SELF: What’s the first step in recovering from getting fired?
Kristina O’Neill: Getting fired is a highly traumatic life event. It’s akin to a death—of parts of your identity, your routines, all the rituals you’ve become very used to. There is an acknowledgement of loss that needs to happen. Start by calling it what it is: say that you’ve been fired and own that language. We believe so much good comes from saying what it is and talking about it. It’s a word that people know means you’re going through something, but only if you’re not sugarcoating it with soft language and pretending like everything’s okay.
Laura Brown: You’ve got to rip that Band Aid off and say it. Some people wince at the term fired. But I think in order to clear things, you have to be clear—about what happened and what help you need—and that is going to fast track you to where you need to go once you’ve given yourself some time to think. The faster you claim it, and stop spinning it—like “oh, it was a change”—the faster you reclaim everything you’re going to do afterwards.
SELF: How do you get past the shame and embarrassment—those feelings that make you want to spin getting fired into something else?

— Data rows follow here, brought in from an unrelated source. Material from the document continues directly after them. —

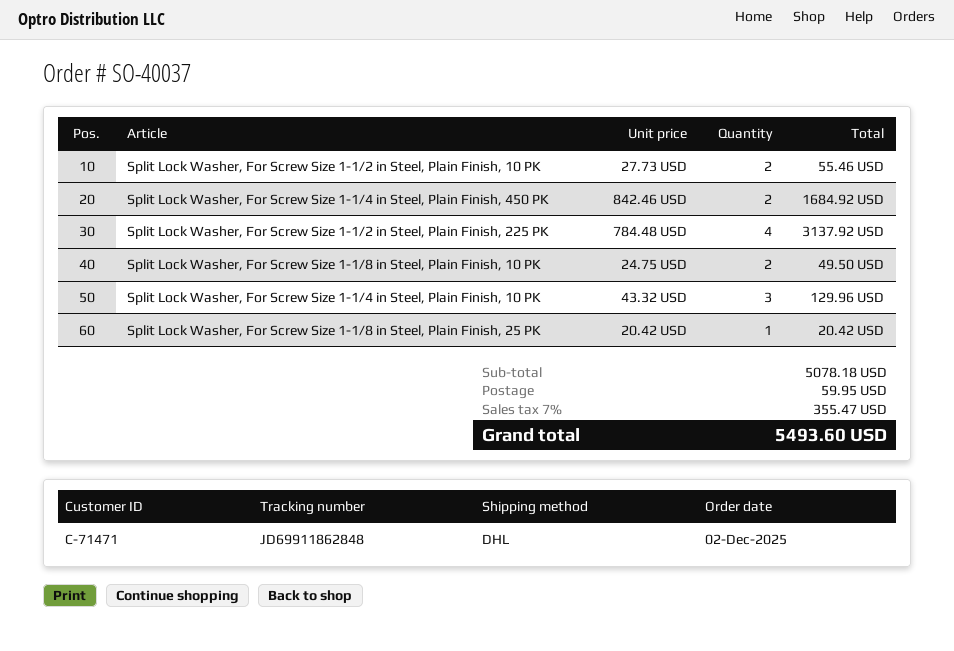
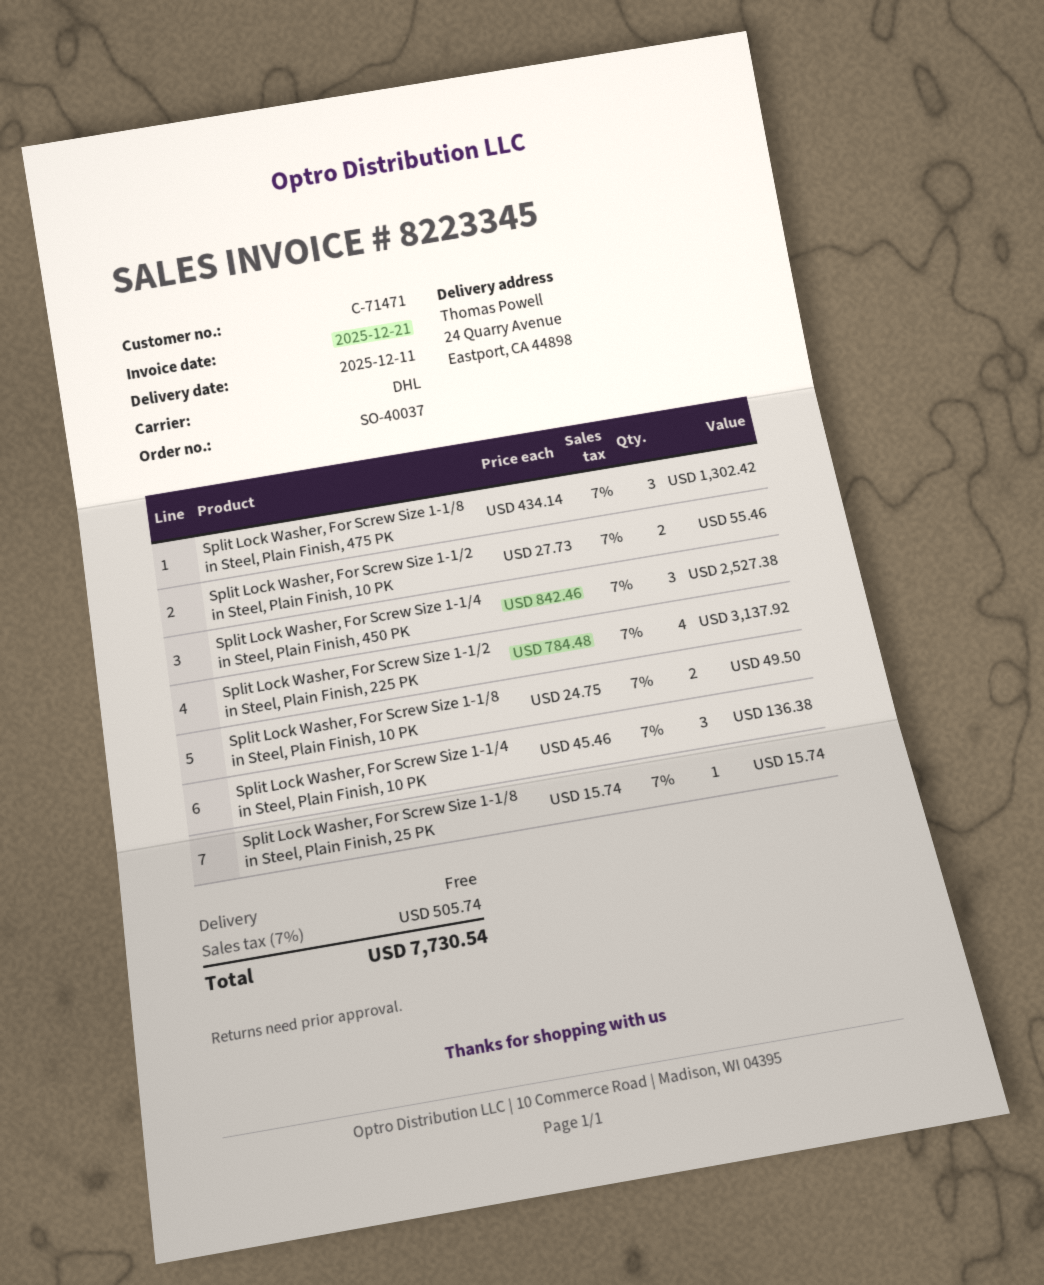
Split Lock Washer, For Screw Size 1-1/4 in Steel, Plain Finish, 450 PK: 2 x 842.46 = 1684.92 -> 3 x 842.46 = 2527.38
Split Lock Washer, For Screw Size 1-1/4 in Steel, Plain Finish, 10 PK: 3 x 43.32 = 129.96 -> 3 x 45.46 = 136.38
Split Lock Washer, For Screw Size 1-1/8 in Steel, Plain Finish, 25 PK: 1 x 20.42 = 20.42 -> 1 x 15.74 = 15.74
Split Lock Washer, For Screw Size 1-1/8 in Steel, Plain Finish, 475 PK: none -> 3 x 434.14 = 1302.42
shipping: 59.95 -> 0.00
tax: 7% = 355.47 -> 7% = 505.74
total: 5493.60 -> 7730.54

Brown: Number one, know you’re not alone. Sadly, no one has the exclusive on being fired, so don’t make this harder for yourself. You’re already carrying this ball of crap from losing your job, and all the responsibilities and all the things you have to manage—your money and your healthcare, and all the urgencies that you have to deal with in your life. So why would you take on another big heavyweight when you’re already carrying so much?

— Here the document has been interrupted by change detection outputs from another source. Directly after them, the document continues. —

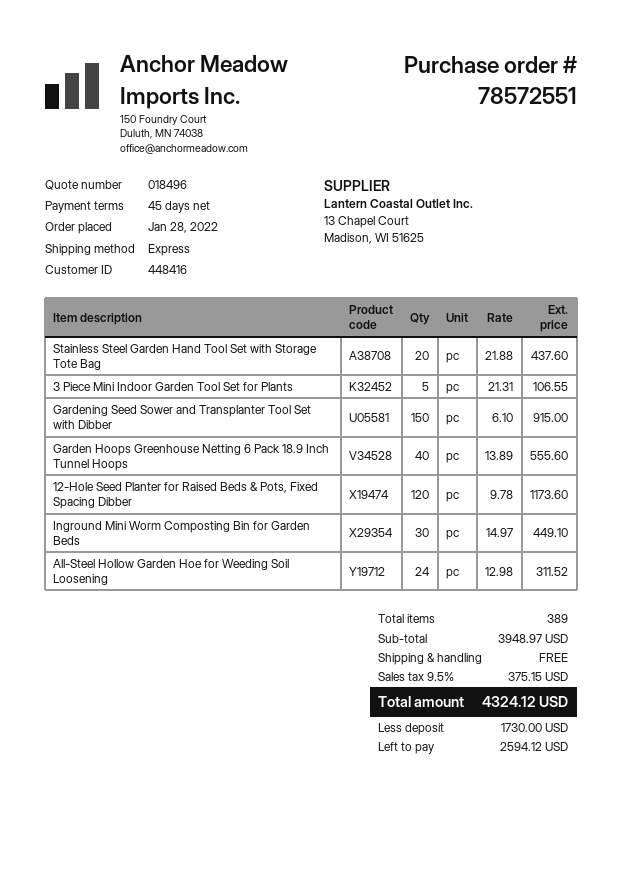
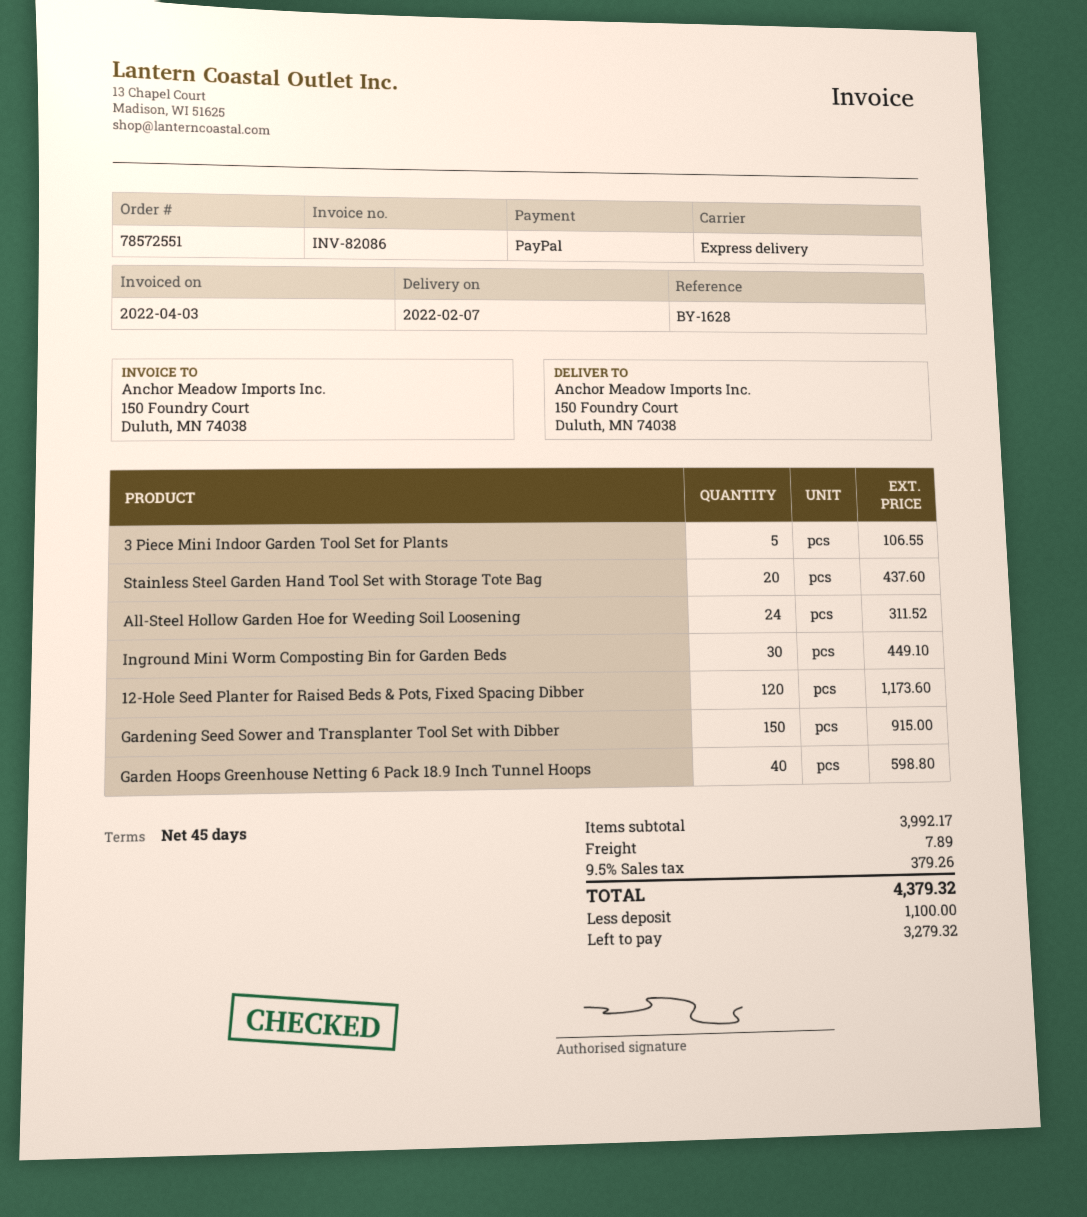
Garden Hoops Greenhouse Netting 6 Pack 18.9 Inch Tunnel Hoops: 40 for 555.60 -> 40 for 598.80
subtotal: 3948.97 -> 3992.17
shipping: 0.00 -> 7.89
tax: 9.5% = 375.15 -> 9.5% = 379.26
total: 4324.12 -> 4379.32
deposit: 1730.00 -> 1100.00
balance: 2594.12 -> 3279.32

For women, sometimes the shame is because it’s taken us so much longer to get to where the dudes have been the whole time. But lose the shame. This is what I said to my team—35 of us got laid off at once: Everything you’ve learned, everything you’ve done, all your skills, all your achievements, are yours. They [don’t belong to] the company that let you go. So that’s a mind shift that women have to make, and bring a bit of dude into it—a bit of ego and be like, now all this stuff you learned working is yours.